Learning Optimal K-space Acquisition and Reconstruction using Physics-Informed Neural Networks

The inherent slow imaging speed of Magnetic Resonance Image (MRI) has spurred the development of various acceleration methods, typically through heuristically undersampling the MRI measurement domain known as k-space. Recently, deep neural networks have been applied to reconstruct undersampled k-space data and have shown improved reconstruction performance. While most of these methods focus on designing novel reconstruction networks or new training strategies for a given undersampling pattern, e.g., Cartesian undersampling or Non-Cartesian sampling, to date, there is limited research aiming to learn and optimize k-space sampling strategies using deep neural networks. This work proposes a novel optimization framework to learn k-space sampling trajectories by considering it as an Ordinary Differential Equation (ODE) problem that can be solved using neural ODE. In particular, the sampling of k-space data is framed as a dynamic system, in which neural ODE is formulated to approximate the system with additional constraints on MRI physics.
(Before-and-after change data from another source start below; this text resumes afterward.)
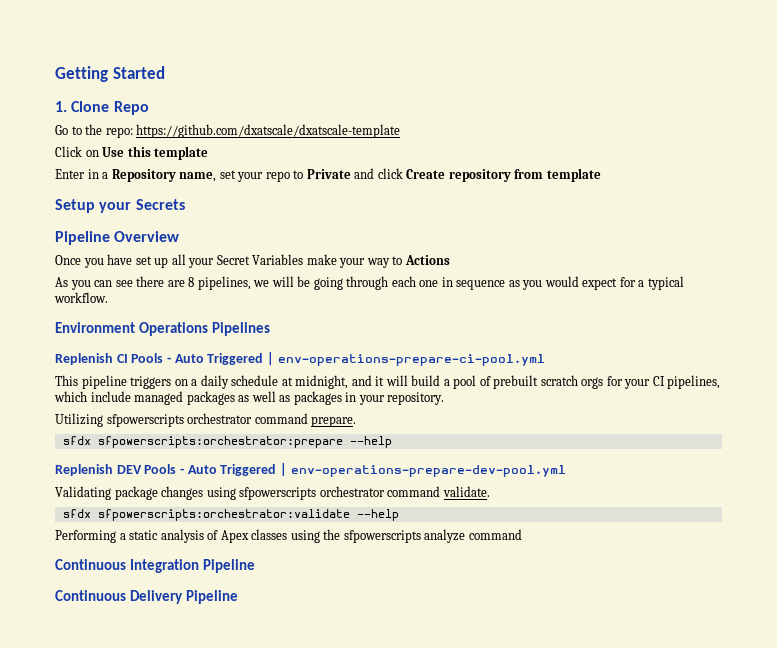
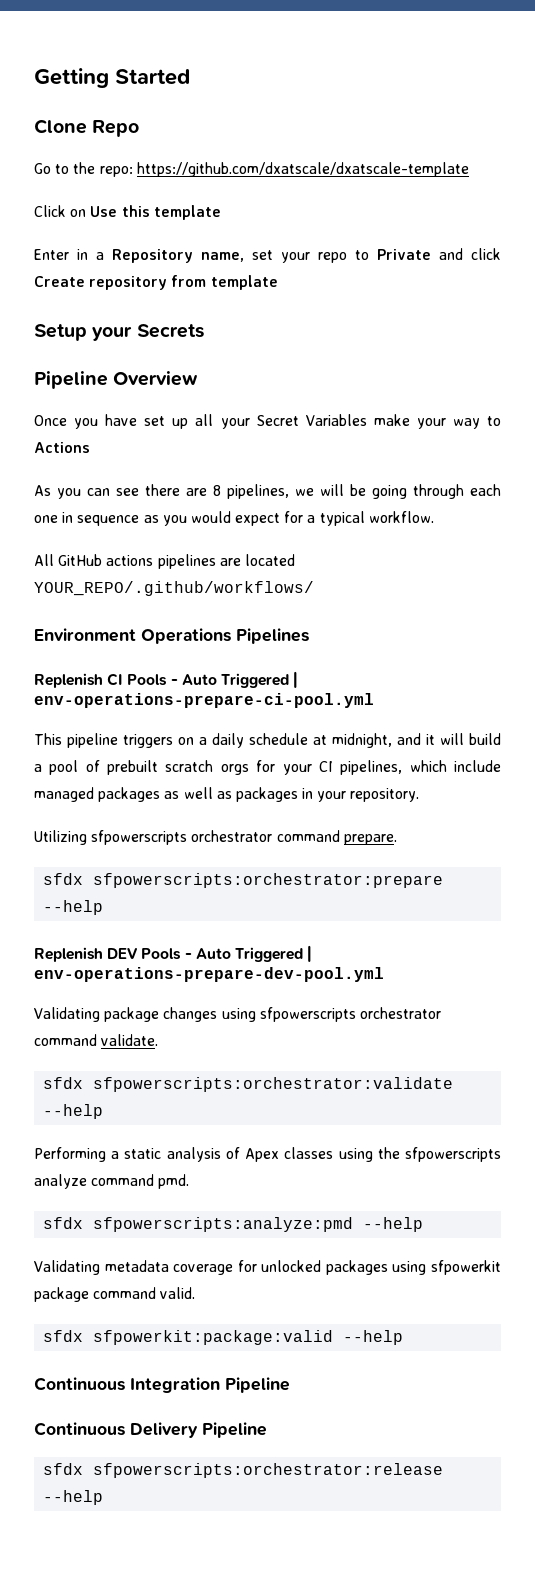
[55,101,67,112] 1. -> (190, 77) none
(108, 297) none -> [34,554,295,569] [34,581,314,596] // All GitHub actions pipelines are located YOUR_REPO/.github/workflows/
(522, 534) none -> [158,1174,190,1189] [43,1217,424,1232] [34,1260,501,1275] [34,1287,196,1302] [43,1330,404,1345] pmd. // sfdx sfpowerscripts:analyze:pmd --help // Validating metadata coverage for unlocked packages using sfpowerkit package command valid. // sfdx sfpowerkit:package:valid --help
(238, 597) none -> [43,1463,444,1478] [43,1490,104,1505] // sfdx sfpowerscripts:orchestrator:release --help

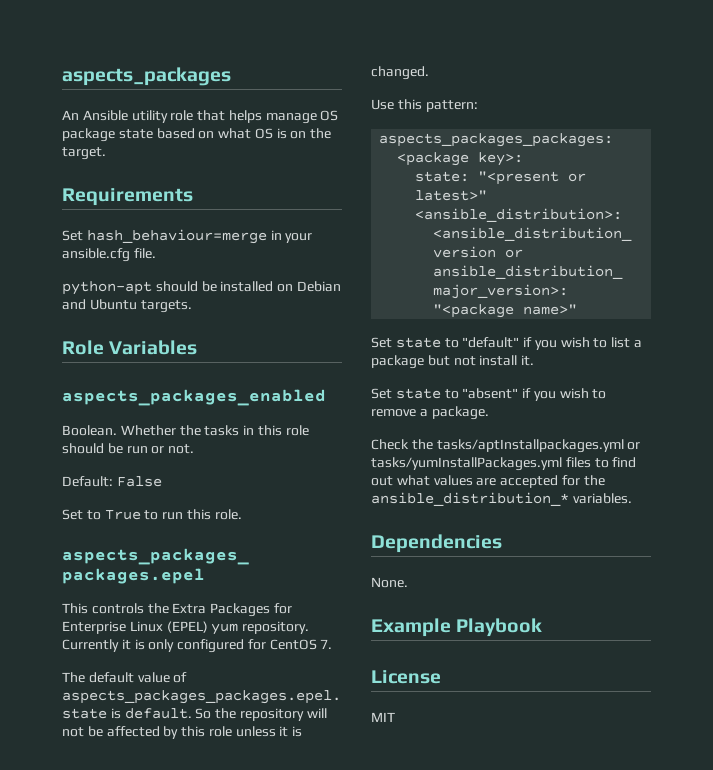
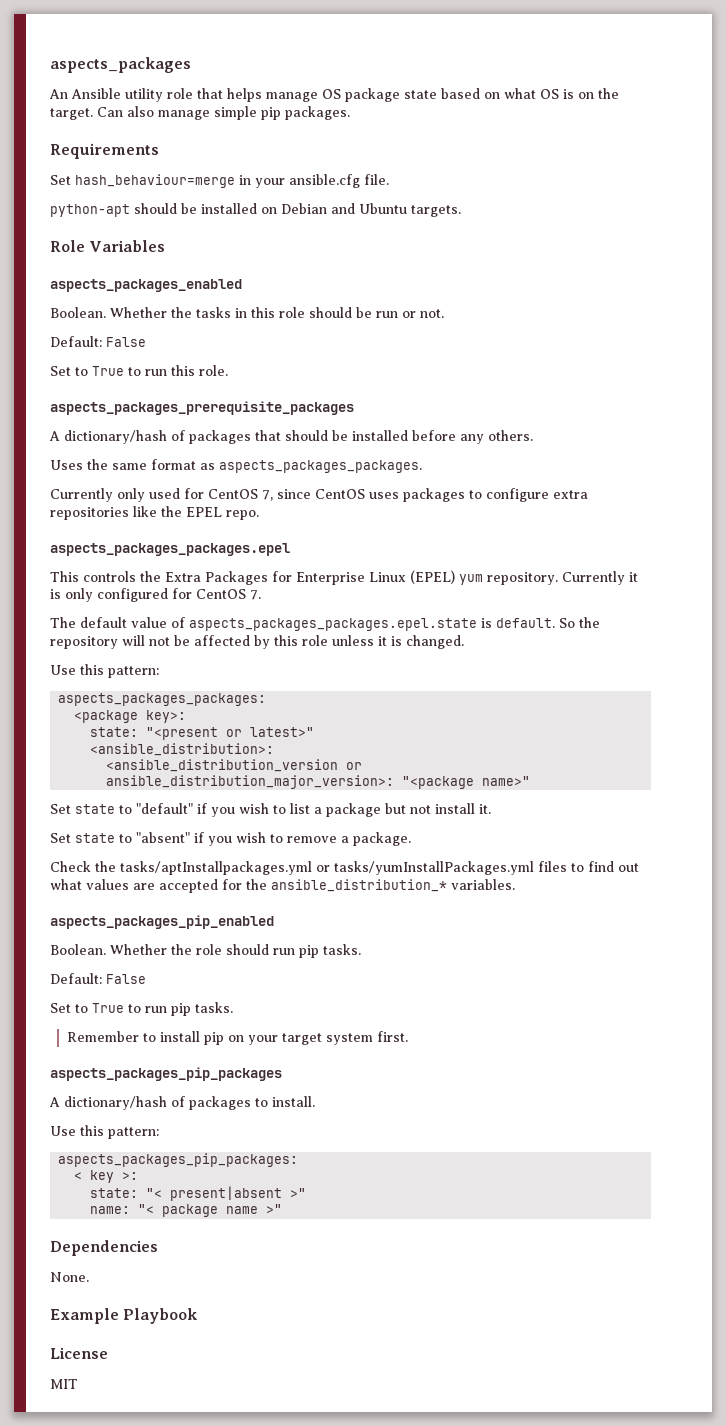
(106, 153) none -> [97,106,350,120] Can also manage simple pip packages.
(242, 514) none -> [50,401,354,415] [49,430,533,444] [50,459,422,473] [50,488,588,502] [50,506,259,520] // aspects_packages_prerequisite_packages // A dictionary/hash of packages that should be installed before any others. // Uses the same format as aspects_packages_packages. // Currently only used for CentOS 7, since CentOS uses packages to configure extra repositories like the EPEL repo.
(632, 498) none -> [50,915,274,929] [50,944,361,958] [50,973,146,984] [50,1002,233,1016] [66,1031,408,1045] [50,1067,282,1081] [49,1096,315,1110] [50,1125,159,1139] [58,1153,299,1167] [74,1170,139,1183] [90,1186,307,1201] [90,1204,283,1217] // aspects_packages_pip_enabled // Boolean. Whether the role should run pip tasks. // Default: False // Set to True to run pip tasks. // Remember to install pip on your target system first. // aspects_packages_pip_packages // A dictionary/hash of packages to install. // Use this pattern: // aspects_packages_pip_packages: // < key >: // state: "< present|absent >" // name: "< package name >"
In addition, we have also demonstrated that trajectory optimization and image reconstruction can be learned collaboratively for improved imaging efficiency and reconstruction performance. Experiments were conducted on different in-vivo datasets (e.g., brain and knee images) acquired with different sequences. Initial results have shown that our proposed method can generate better image quality in accelerated MRI than conventional undersampling schemes in Cartesian and Non-Cartesian acquisitions.